# [How to complete this task]
Given the listing below, output exactly the line containing "subtotal: 3167.49 -> 3791.02" and every line after it through the end.

# [Listed records]
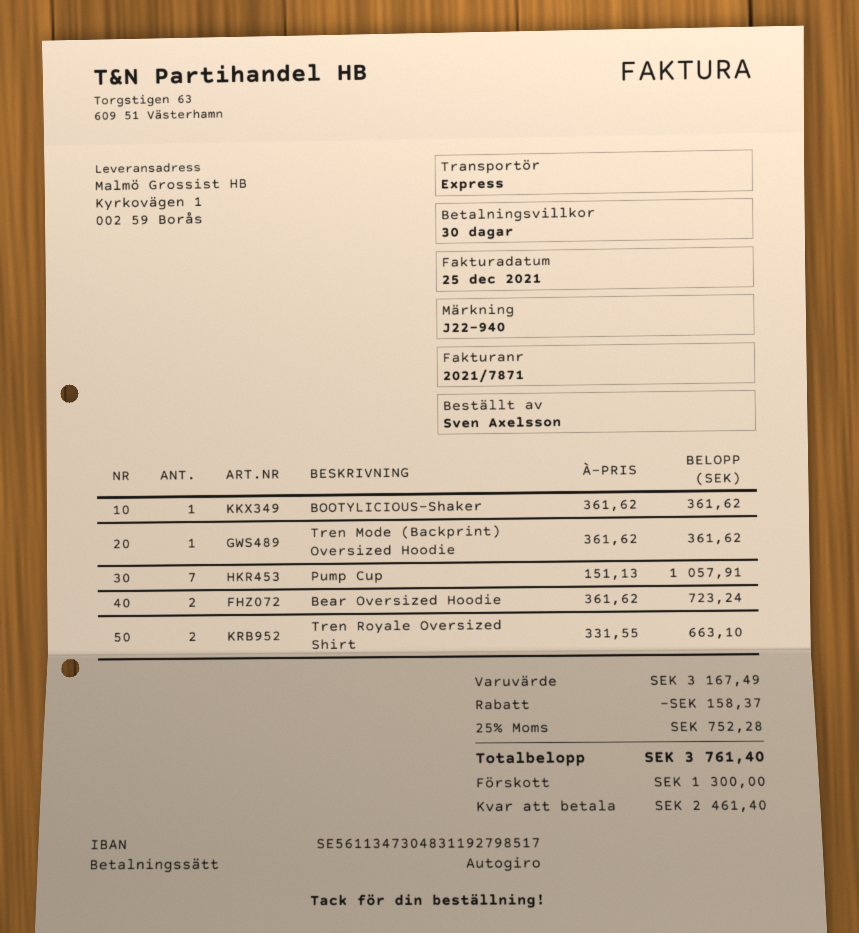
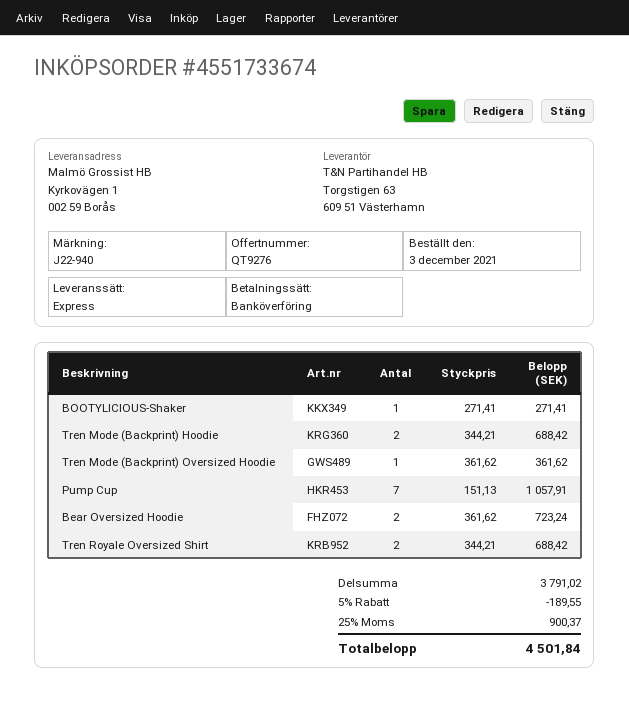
payment method: direct debit -> bank transfer
BOOTYLICIOUS-Shaker: 1 x 361.62 = 361.62 -> 1 x 271.41 = 271.41
Tren Royale Oversized Shirt: 2 x 331.55 = 663.10 -> 2 x 344.21 = 688.42
Tren Mode (Backprint) Hoodie: none -> 2 x 344.21 = 688.42
subtotal: 3167.49 -> 3791.02
discount: 158.37 -> 189.55
tax: 25% = 752.28 -> 25% = 900.37
total: 3761.40 -> 4501.84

# [Result for this task]
subtotal: 3167.49 -> 3791.02
discount: 158.37 -> 189.55
tax: 25% = 752.28 -> 25% = 900.37
total: 3761.40 -> 4501.84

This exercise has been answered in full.